How are the seasonal menus selected?
Sarah: We’ve had 3 different chefs, all have been Korean. The first chef developed the menu to be a mix of Korean and Latin, the second chef was right before the pandemic, and our new chef, Lenny Moon, decides on the menu with the owner and manager. They change the menu 2-3 times per year, around summer and winter.
What is your favorite dish from each course?
Sarah: Love the Kumamoto Oysters and Salmon Crudo. The King Crab Noodle is the top, definitely, and the Truffle Donabe with the Hangar steak is what we’re known for. It’s been on the menu for the past 4 years. My favorite dessert is the Matcha Tiramisu.

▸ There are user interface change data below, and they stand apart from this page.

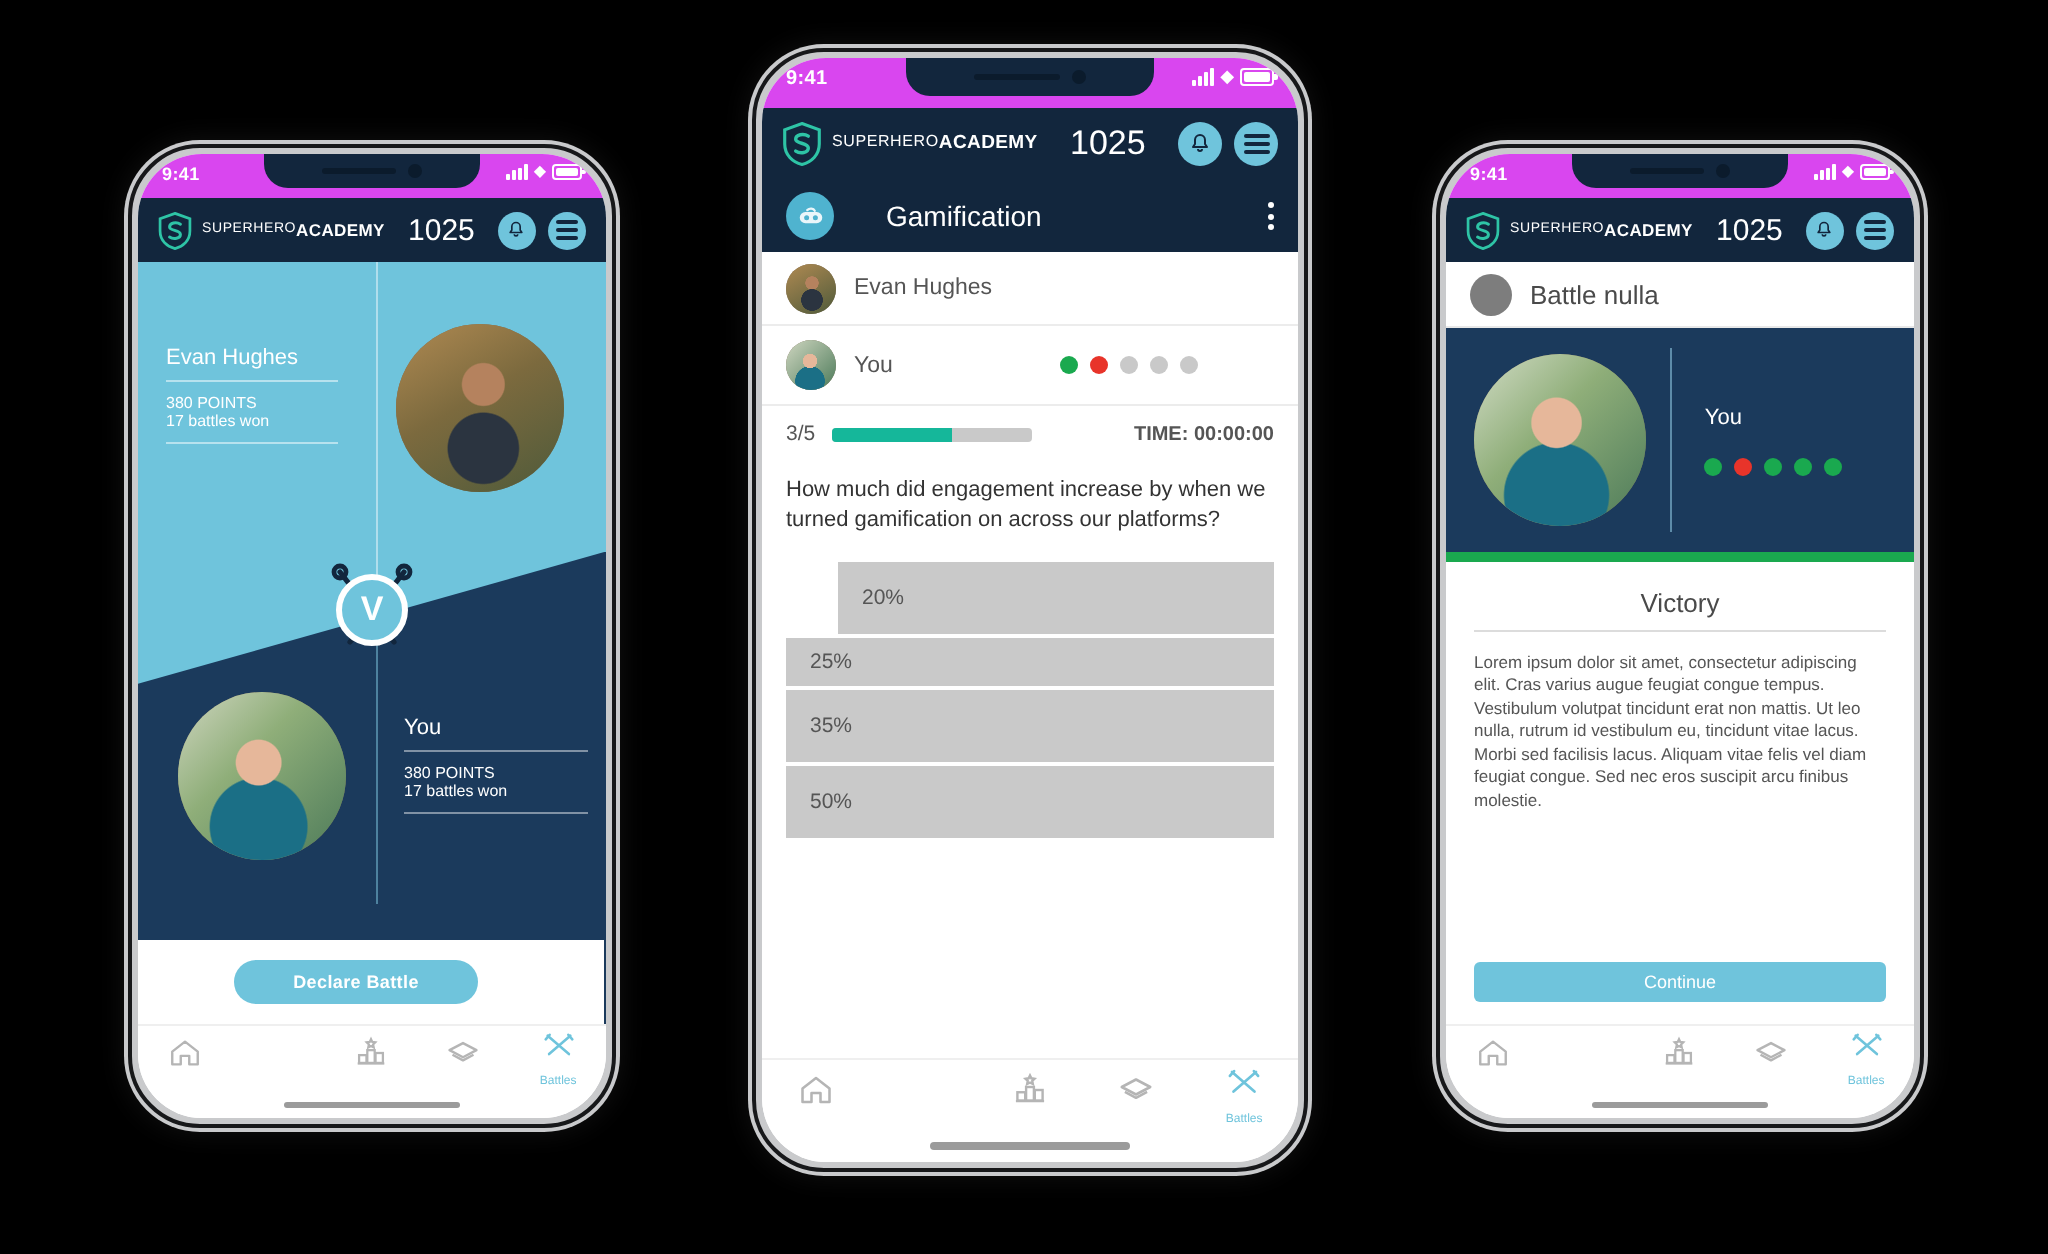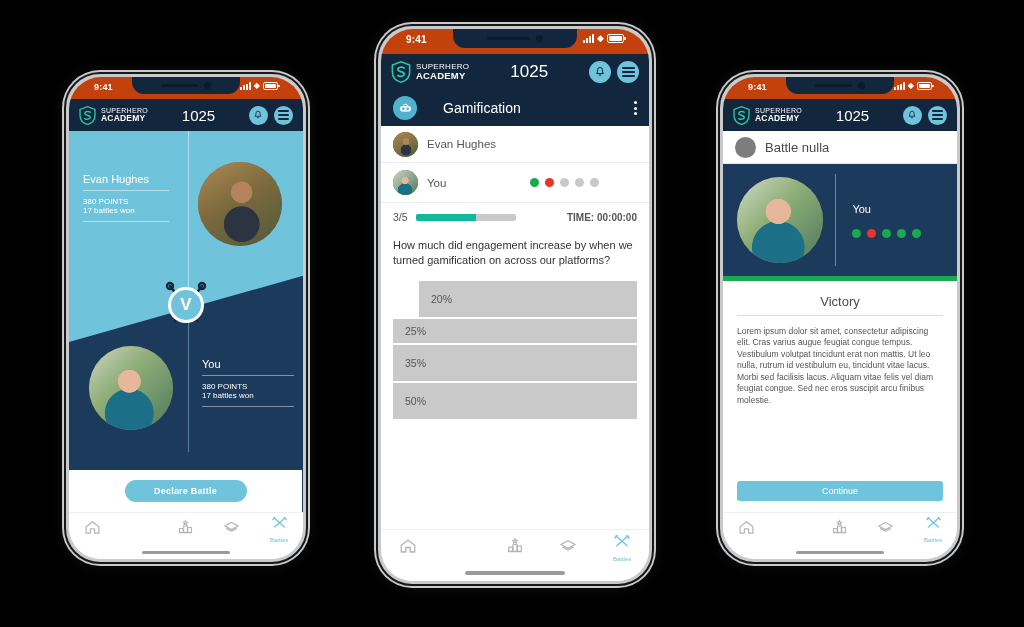--- a/index.html
+++ b/index.html
@@ -26,8 +26,8 @@
   .notch .cam { width:7px; height:7px; border-radius:50%; background:#0b1b2c; }
 
   
-  .statusbar { background:#c2410c; color:#fff; display:flex; align-items:flex-start;
-               justify-content:space-between; padding:5px 25px 0; flex:0 0 auto; }
+  .statusbar { background:#d946ef; color:#fff; display:flex; align-items:flex-start;
+               justify-content:space-between; padding:5px 12px 0; flex:0 0 auto; }
   .statusbar .time { font-weight:bold; letter-spacing:.2px; }
   .statusbar .right { display:flex; align-items:center; gap:3px; }
   .bars { display:flex; align-items:flex-end; gap:1px; }

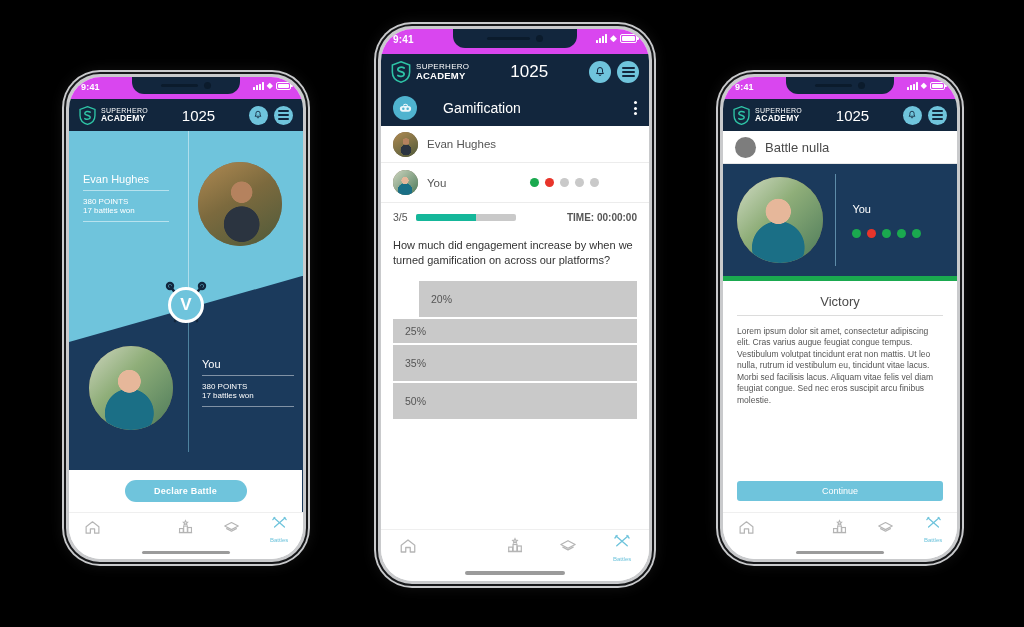--- a/index.html
+++ b/index.html
@@ -41,7 +41,7 @@
   .appbar { background:#12263d; display:flex; align-items:center;
             justify-content:space-between; padding:0 10px; flex:0 0 auto; }
   .brand { display:flex; align-items:center; gap:5px; }
-  .brand .words { display:flex; flex-direction:column; line-height:1; color:#fff; }
+  .brand .words { display:flex; line-height:1; color:#fff; }
   .brand .w1 { letter-spacing:.3px; }
   .brand .w2 { font-weight:bold; letter-spacing:.2px; }
   .points { color:#fff; font-weight:300; }

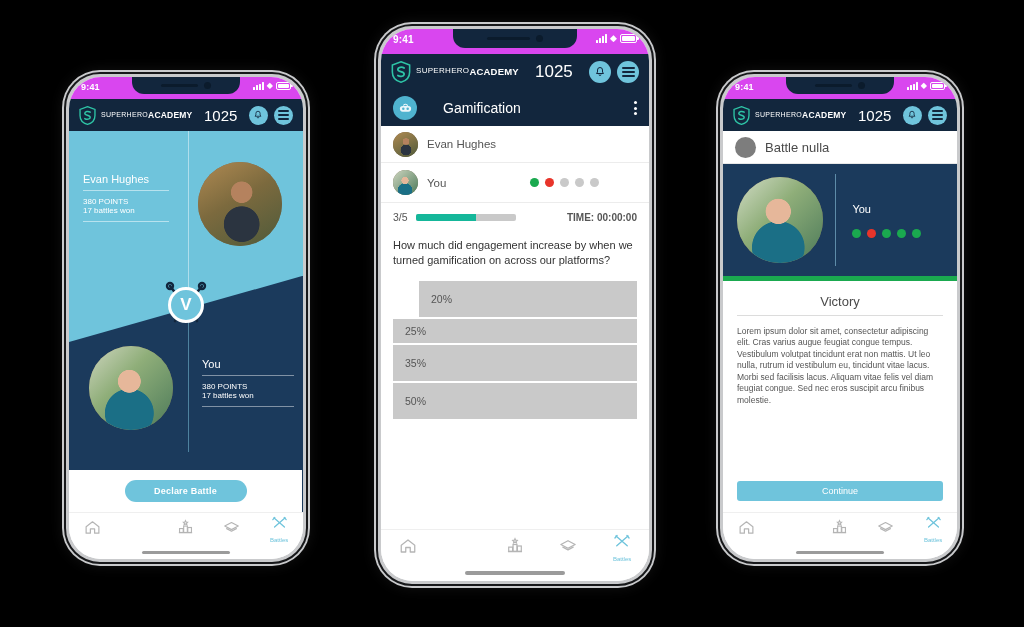--- a/index.html
+++ b/index.html
@@ -78,7 +78,7 @@
   .avatar { border-radius:50%; overflow:hidden; position:relative; background:#7d6a55; }
   .avatar .ph { position:absolute; inset:0; }
   .declare-wrap { position:absolute; left:0; right:1px; bottom:0; background:#fff;
-                  display:flex; align-items:center; justify-content:center; }
+                  display:flex; align-items:center; justify-content:flex-start;padding-left:48px; }
   .declare-btn { background:#6fc4dc; color:#fff; border:none; border-radius:999px;
                  font-weight:bold; letter-spacing:.2px; }
 

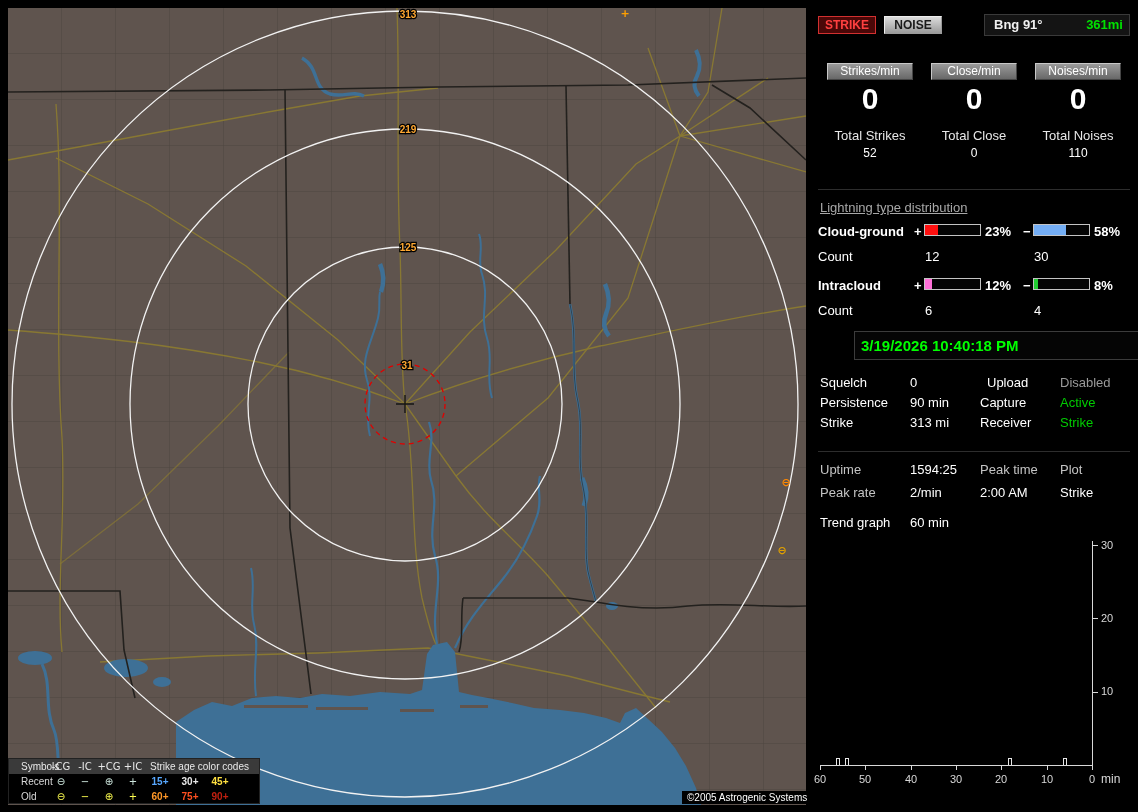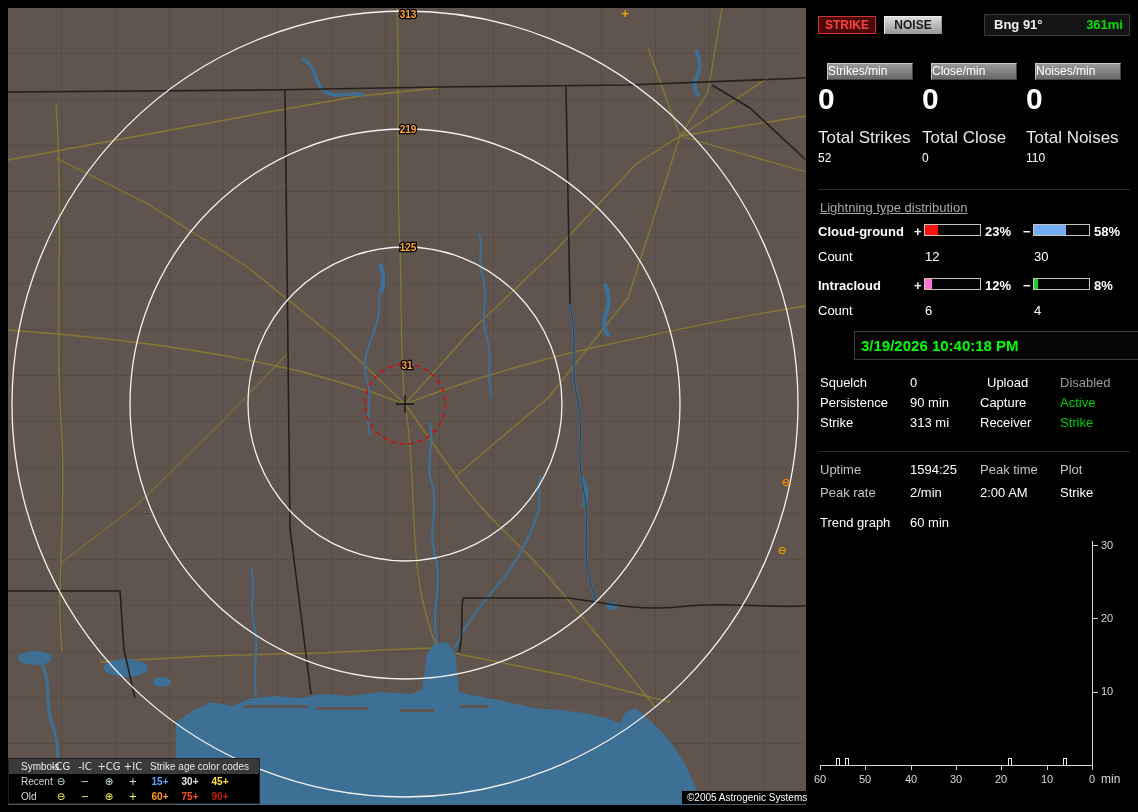--- a/index.html
+++ b/index.html
@@ -37,7 +37,7 @@
   .bearing-box .distance{position:absolute;right:6px;top:2px;font-weight:bold;color:#00e000;}
 
   .counters{display:grid;grid-template-columns:104px 104px 104px;}
-  .counters .col{}
+  .counters .col{text-align:center;}
   .rate-btn{width:86px;height:17px;line-height:15px;margin:0 auto;font-size:12px;color:#fff;
             background:linear-gradient(#9a9a9a,#686868);border:1px solid;
             border-color:#c8c8c8 #454545 #454545 #c8c8c8;}

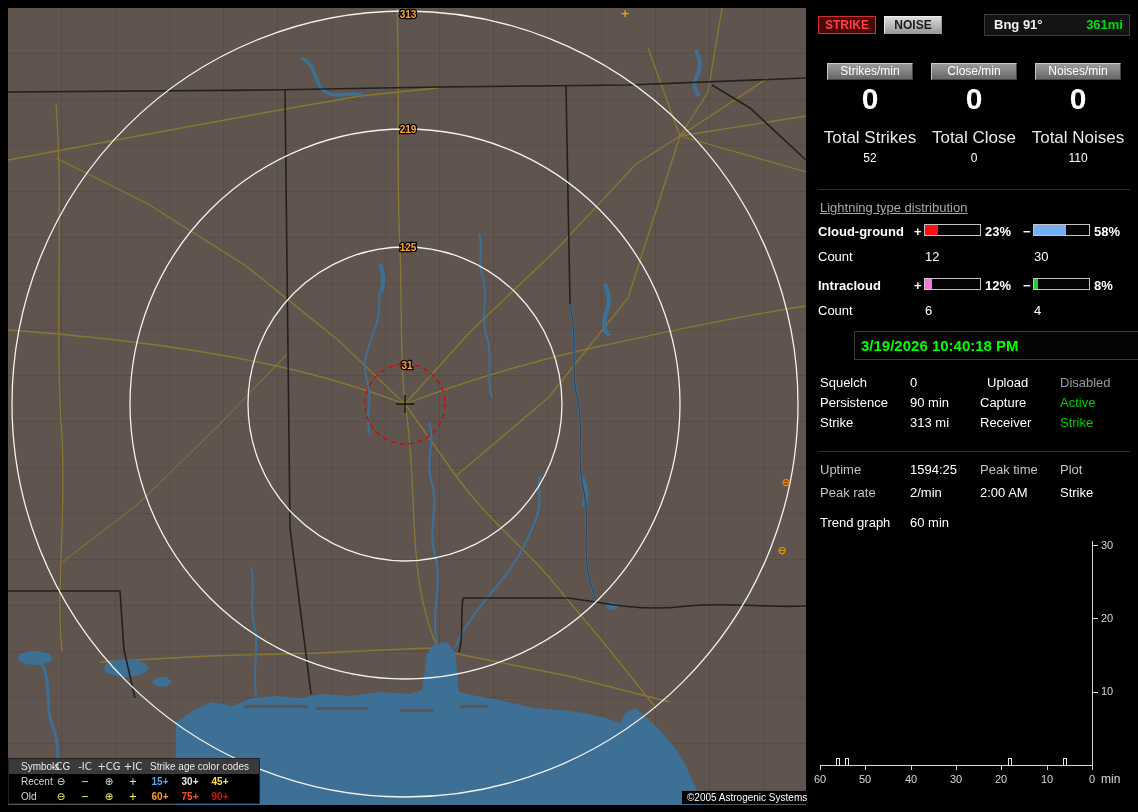--- a/index.html
+++ b/index.html
@@ -42,7 +42,7 @@
             background:linear-gradient(#9a9a9a,#686868);border:1px solid;
             border-color:#c8c8c8 #454545 #454545 #c8c8c8;}
   .rate-val{margin-top:4px;font-size:30px;font-weight:bold;line-height:30px;color:#fff;}
-  .total-lbl{margin-top:14px;font-size:17px;color:#e8e8e8;}
+  .total-lbl{margin-top:14px;font-size:13px;color:#e8e8e8;}
   .total-val{margin-top:3px;font-size:12px;color:#fff;}
 
   .sep{left:0;width:312px;height:1px;background:#2d2d2d;}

Any hidden gems on the menu you’d like guests to know about?
Sarah: The salad has an incredible dressing, and has papaya and mango. That’s definitely a hidden gem. I’d say for appetizers – the Prawns and Oysters, and for main, the Sea Urchin Donabe. People tend to be afraid of the raw sea urchin. The Yuzu Panna Cotta is definitely underrated for dessert, since people don’t know what panna cotta is, but it’s delicious.
Anything else you want people to know about Hortus?
Sarah: I want them to know we’re affordable, especially for being on 5th Avenue, and to give us a try!
Our 4-course meal was truly a delight, and we highly recommend booking a reservation at Hortus NYC as soon as you can to celebrate spring with their new menu!